Step into the Chinatown Visitor Centre located near Sago Lane behind the buddhist temple (Buddha Tooth Relic Temple and Museum) and you’ll find write-ups and artifacts about Chinatown and its history.
Another great spot to people-watch is right outside Chinatown complex, where you’ll find many elderly men who gather to play chess.
And if you’re already there on a leisure morning/ afternoon, venture more and spot the different buildings, many of which are iconic.
People’s Park Complex, a residential and commercial building was one of the first retail centres when built in 1970.
And another reason why I love Chinatown? My favourite hawker centre is right there! Lots of yummy food to devour.
To end off, I want to share a personal story, with the following photographs of this elderly man. I first met him many years ago when I lived in Pearl Bank and often made trips to Chinatown for a walk/ meal. He plays the erhu, a Chinese fiddle. I remember the first time I stood watching him, thinking to myself how wonderful he was, smiling at the passer-bys and remembering to wish good-day each person who dropped a coin in his cardboard box. The first photograph was taken in 2011 with my Holga 135BC, when I met him during Lunar New Year in Chinatown.
My family then moved to the east of Singapore, and one lovely weekend I was walking by my neighbourhood and guess who I met! There he was, playing his erhu at the crossing with his signature greetings. I would then see him time to time in the neighbourhood and we’ll exchange a casual hello.
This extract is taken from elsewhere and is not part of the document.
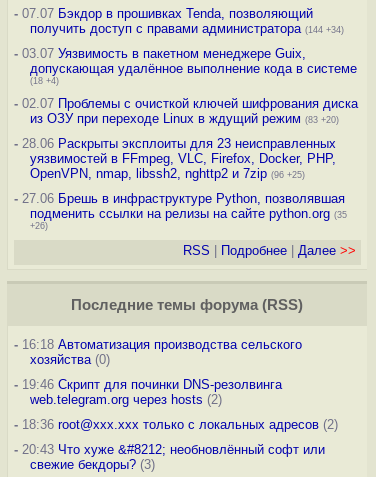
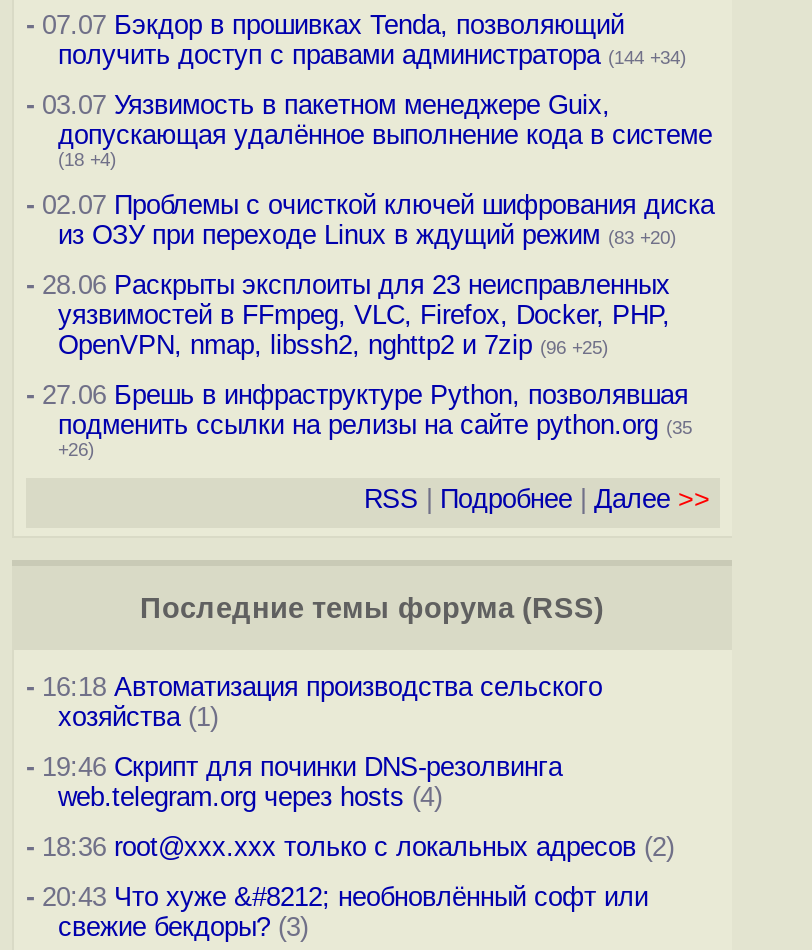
- хозяйства (0)
+ хозяйства (1)

- web.telegram.org через hosts (2)
+ web.telegram.org через hosts (4)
Then for a while, I didn’t see him and honestly, I feared the worst.
Could you imagine how elated I was this time, as I was walking in Chinatown this Lunar New Year and I thought I heard the sound of the erhu? I followed the sound and meeting him made my day. I found out he was admitted to the hospital for awhile due to health issues and had just been discharged a week before. Spent some time chatting with him, and before I left, I placed my hands on his and we both said we hope we’ll meet again. He gave me the warmest smile. Till we meet again.